■ Work task
An exact transcription of the entries is required, with no images included.

· · · · · · ·

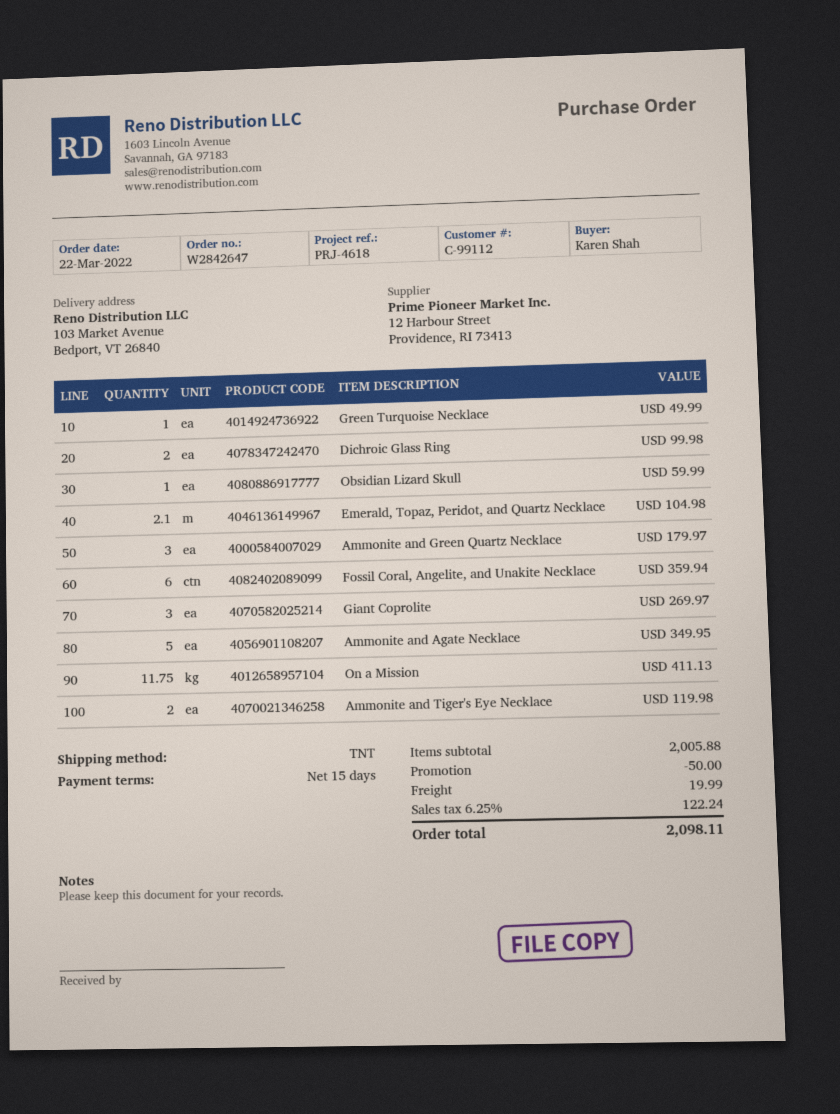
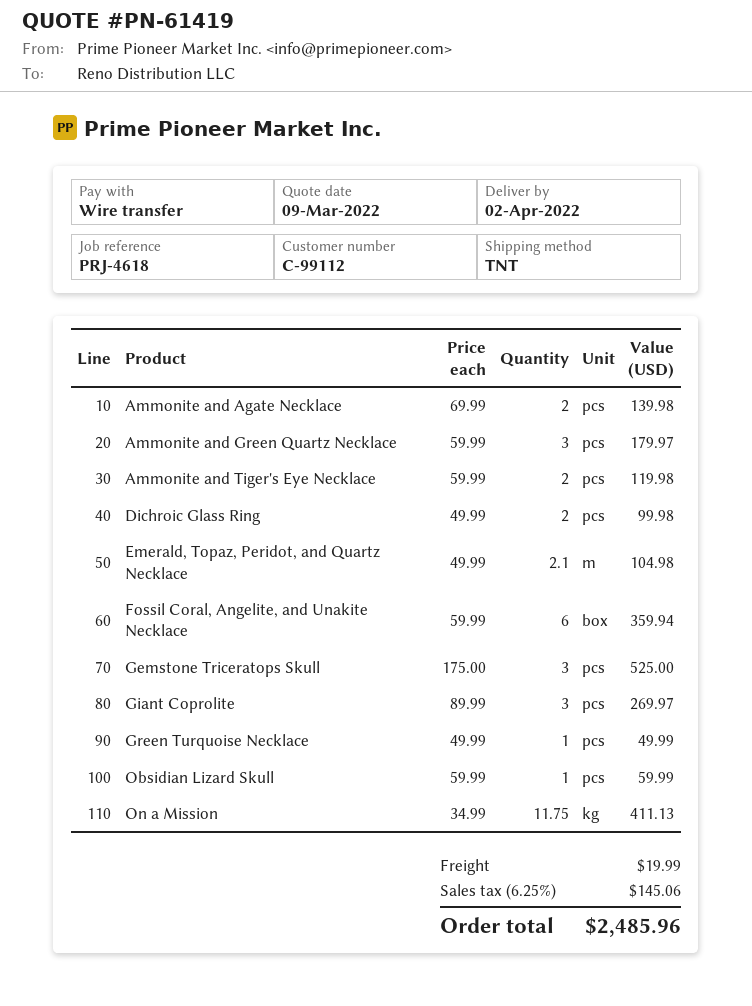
Ammonite and Agate Necklace: 5 for 349.95 -> 2 for 139.98
Gemstone Triceratops Skull: none -> 3 for 525.00
discount: 50.00 -> none
tax: 6.25% = 122.24 -> 6.25% = 145.06
total: 2098.11 -> 2485.96

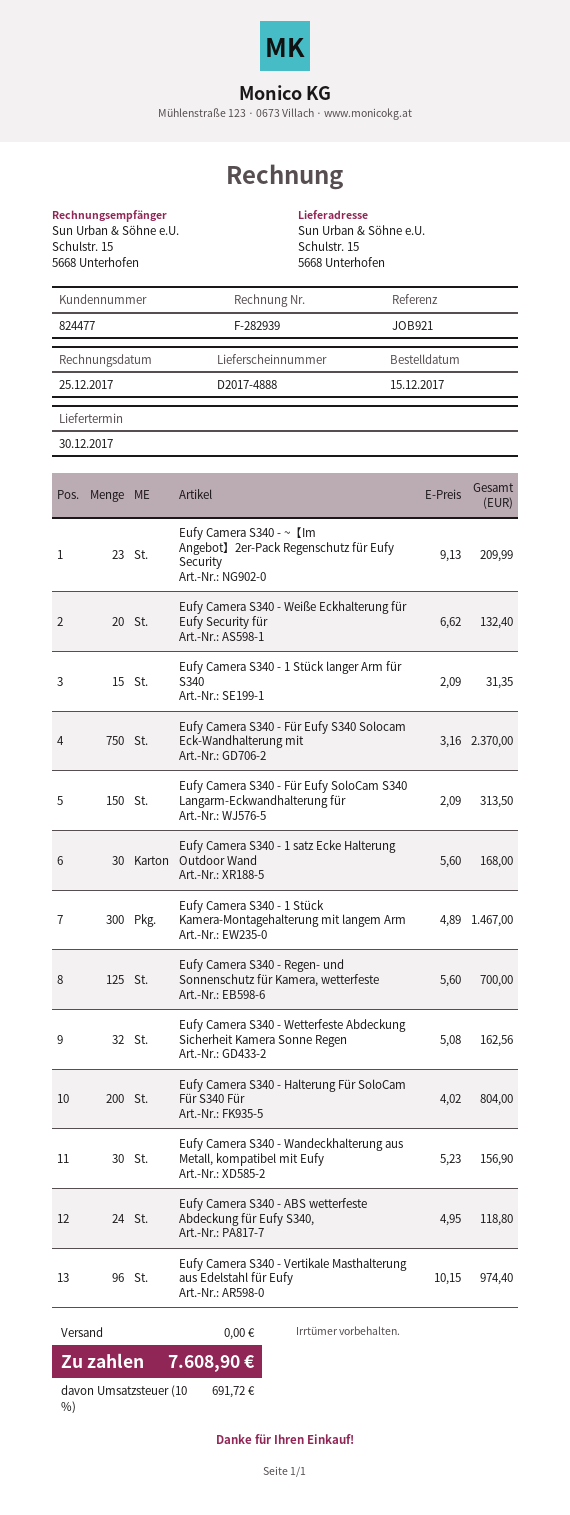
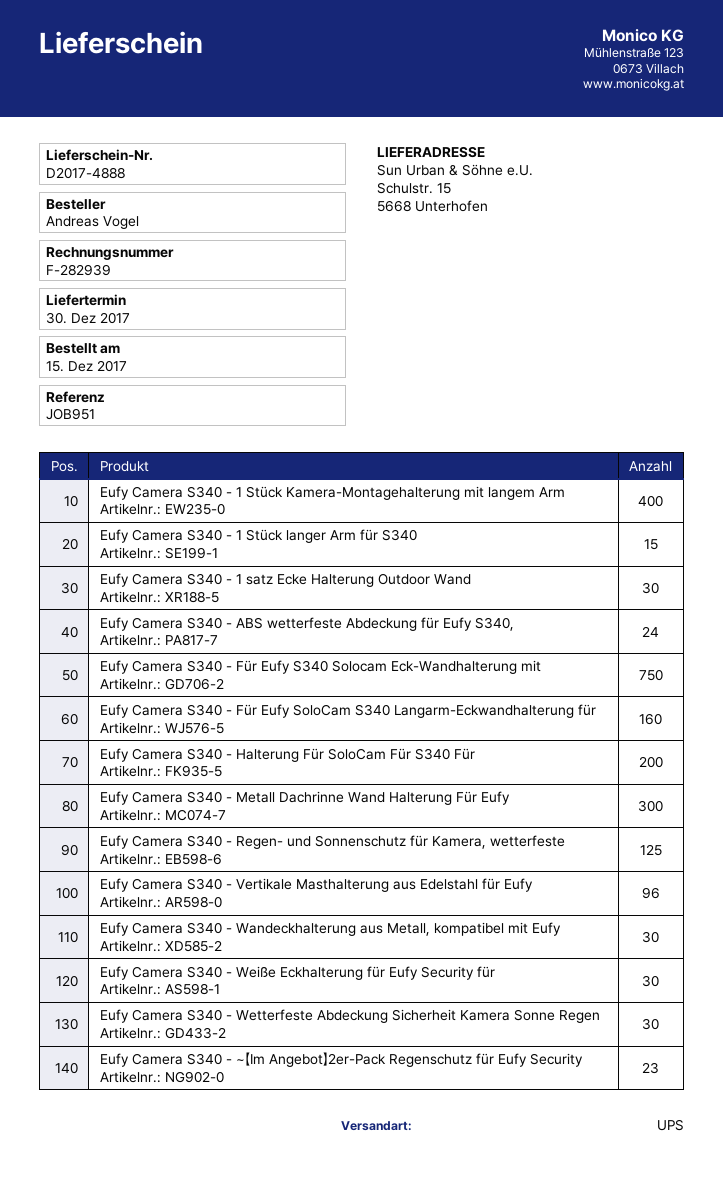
reference: JOB921 -> JOB951
Eufy Camera S340 - Weiße Eckhalterung für Eufy Security für: 20 -> 30
Eufy Camera S340 - Für Eufy SoloCam S340 Langarm-Eckwandhalterung für: 150 -> 160
Eufy Camera S340 - 1 Stück Kamera-Montagehalterung mit langem Arm: 300 -> 400
Eufy Camera S340 - Wetterfeste Abdeckung Sicherheit Kamera Sonne Regen: 32 -> 30
Eufy Camera S340 - Metall Dachrinne Wand Halterung Für Eufy: none -> 300

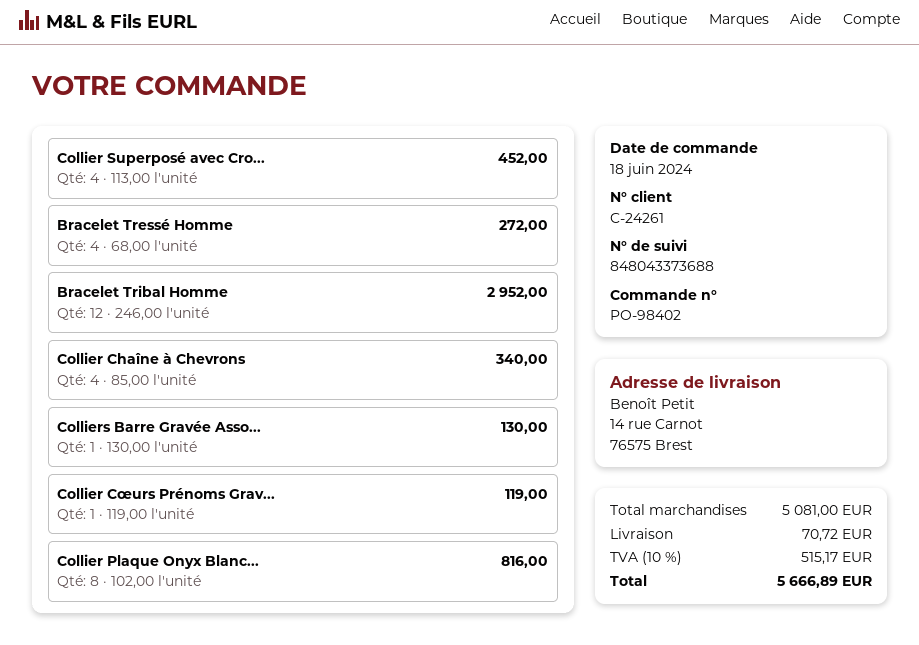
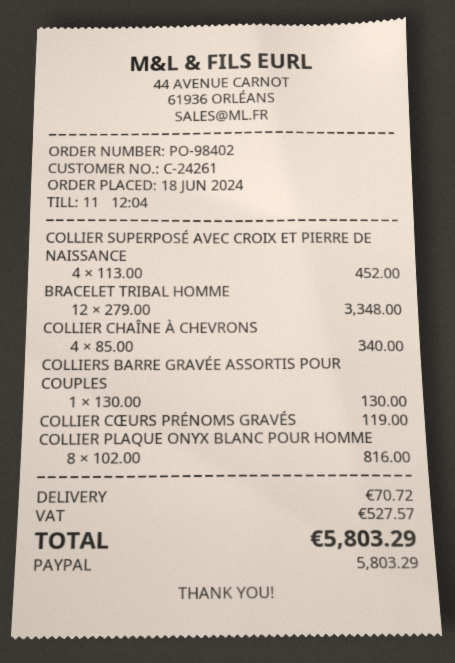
Bracelet Tressé Homme: 4 x 68.00 = 272.00 -> none
Bracelet Tribal Homme: 12 x 246.00 = 2952.00 -> 12 x 279.00 = 3348.00
tax: 515.17 -> 527.57
total: 5666.89 -> 5803.29

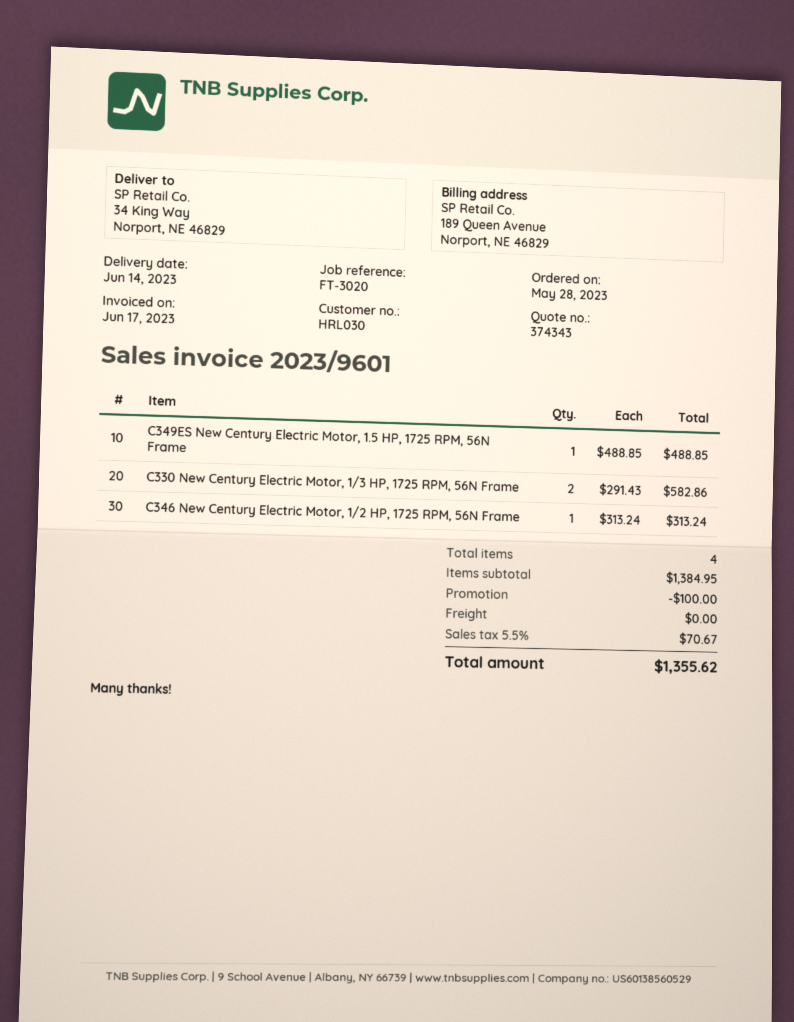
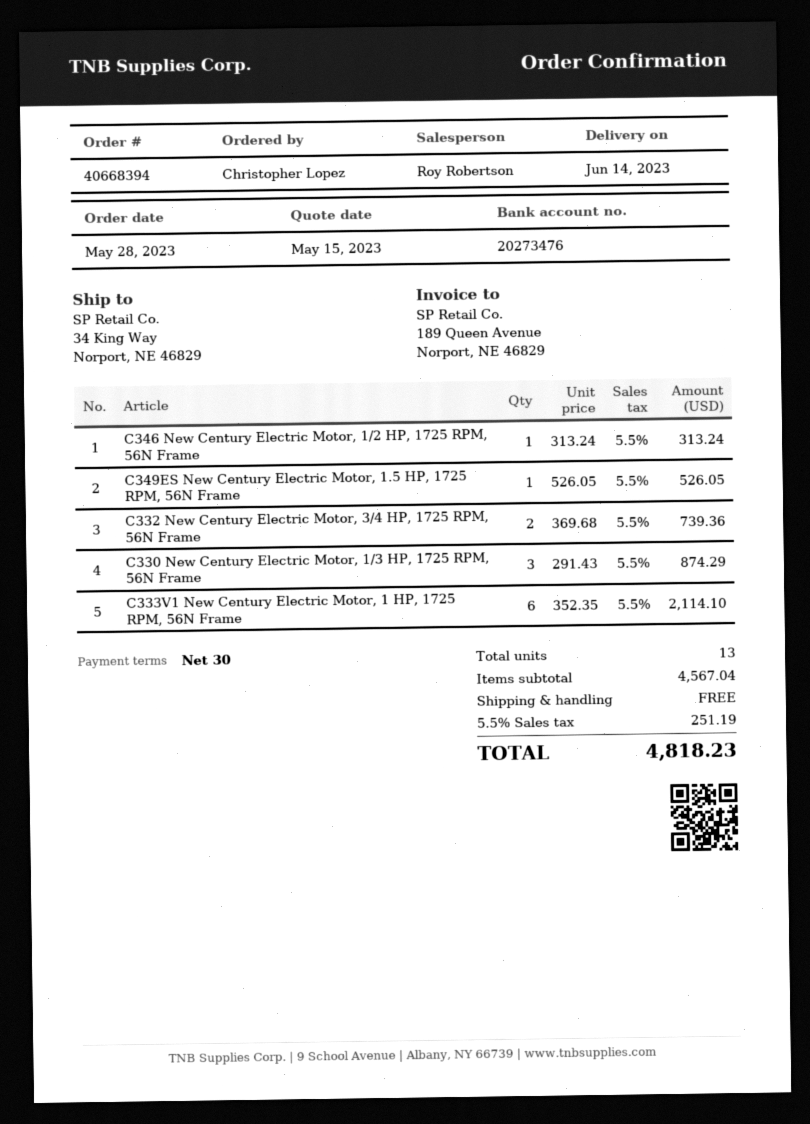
C349ES New Century Electric Motor, 1.5 HP, 1725 RPM, 56N Frame: 1 x 488.85 = 488.85 -> 1 x 526.05 = 526.05
C330 New Century Electric Motor, 1/3 HP, 1725 RPM, 56N Frame: 2 x 291.43 = 582.86 -> 3 x 291.43 = 874.29
C332 New Century Electric Motor, 3/4 HP, 1725 RPM, 56N Frame: none -> 2 x 369.68 = 739.36
C333V1 New Century Electric Motor, 1 HP, 1725 RPM, 56N Frame: none -> 6 x 352.35 = 2114.10
total quantity: 4 -> 13
subtotal: 1384.95 -> 4567.04
discount: 100.00 -> none
tax: 5.5% = 70.67 -> 5.5% = 251.19
total: 1355.62 -> 4818.23

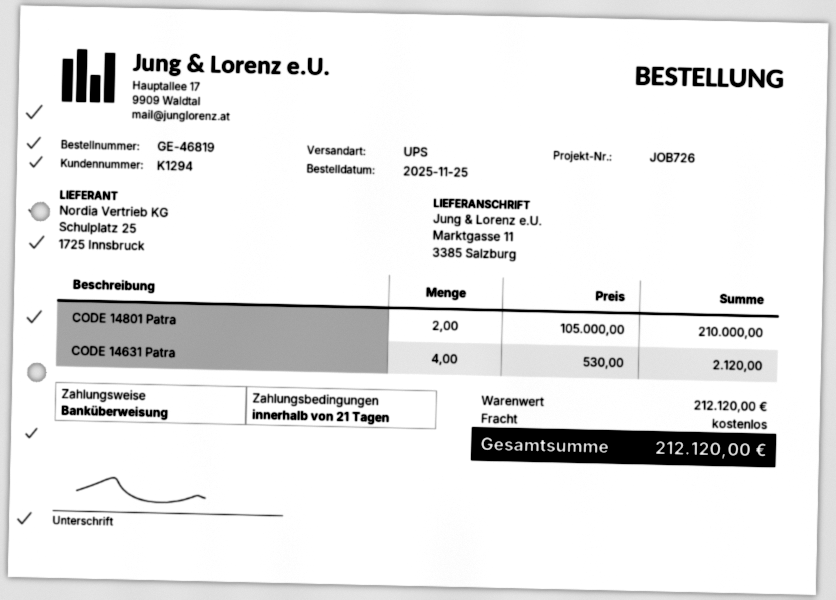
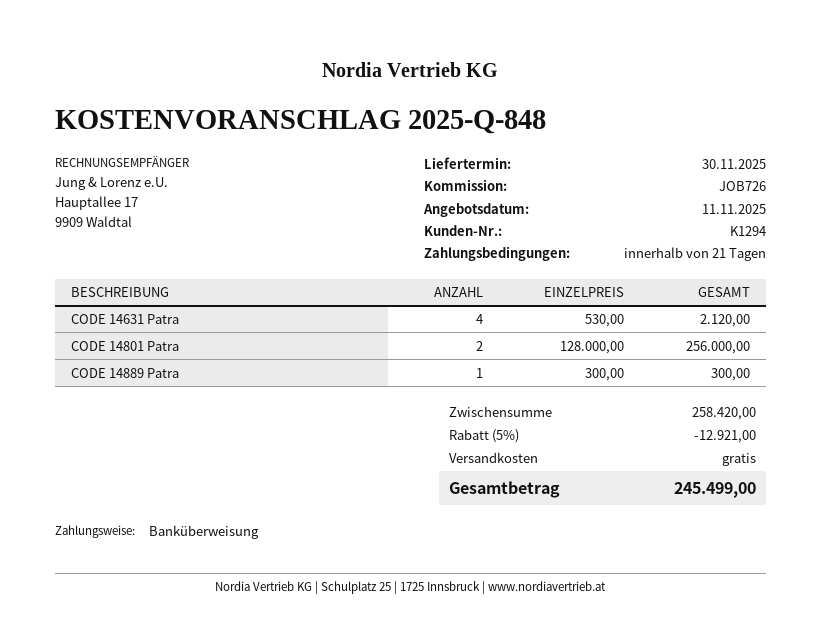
CODE 14801 Patra: 2 x 105000.00 = 210000.00 -> 2 x 128000.00 = 256000.00
CODE 14889 Patra: none -> 1 x 300.00 = 300.00
subtotal: 212120.00 -> 258420.00
discount: none -> 5% = 12921.00
total: 212120.00 -> 245499.00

· · · · · · ·

■ Exercise result
Ammonite and Agate Necklace: 5 for 349.95 -> 2 for 139.98
Gemstone Triceratops Skull: none -> 3 for 525.00
discount: 50.00 -> none
tax: 6.25% = 122.24 -> 6.25% = 145.06
total: 2098.11 -> 2485.96

reference: JOB921 -> JOB951
Eufy Camera S340 - Weiße Eckhalterung für Eufy Security für: 20 -> 30
Eufy Camera S340 - Für Eufy SoloCam S340 Langarm-Eckwandhalterung für: 150 -> 160
Eufy Camera S340 - 1 Stück Kamera-Montagehalterung mit langem Arm: 300 -> 400
Eufy Camera S340 - Wetterfeste Abdeckung Sicherheit Kamera Sonne Regen: 32 -> 30
Eufy Camera S340 - Metall Dachrinne Wand Halterung Für Eufy: none -> 300

Bracelet Tressé Homme: 4 x 68.00 = 272.00 -> none
Bracelet Tribal Homme: 12 x 246.00 = 2952.00 -> 12 x 279.00 = 3348.00
tax: 515.17 -> 527.57
total: 5666.89 -> 5803.29

C349ES New Century Electric Motor, 1.5 HP, 1725 RPM, 56N Frame: 1 x 488.85 = 488.85 -> 1 x 526.05 = 526.05
C330 New Century Electric Motor, 1/3 HP, 1725 RPM, 56N Frame: 2 x 291.43 = 582.86 -> 3 x 291.43 = 874.29
C332 New Century Electric Motor, 3/4 HP, 1725 RPM, 56N Frame: none -> 2 x 369.68 = 739.36
C333V1 New Century Electric Motor, 1 HP, 1725 RPM, 56N Frame: none -> 6 x 352.35 = 2114.10
total quantity: 4 -> 13
subtotal: 1384.95 -> 4567.04
discount: 100.00 -> none
tax: 5.5% = 70.67 -> 5.5% = 251.19
total: 1355.62 -> 4818.23

CODE 14801 Patra: 2 x 105000.00 = 210000.00 -> 2 x 128000.00 = 256000.00
CODE 14889 Patra: none -> 1 x 300.00 = 300.00
subtotal: 212120.00 -> 258420.00
discount: none -> 5% = 12921.00
total: 212120.00 -> 245499.00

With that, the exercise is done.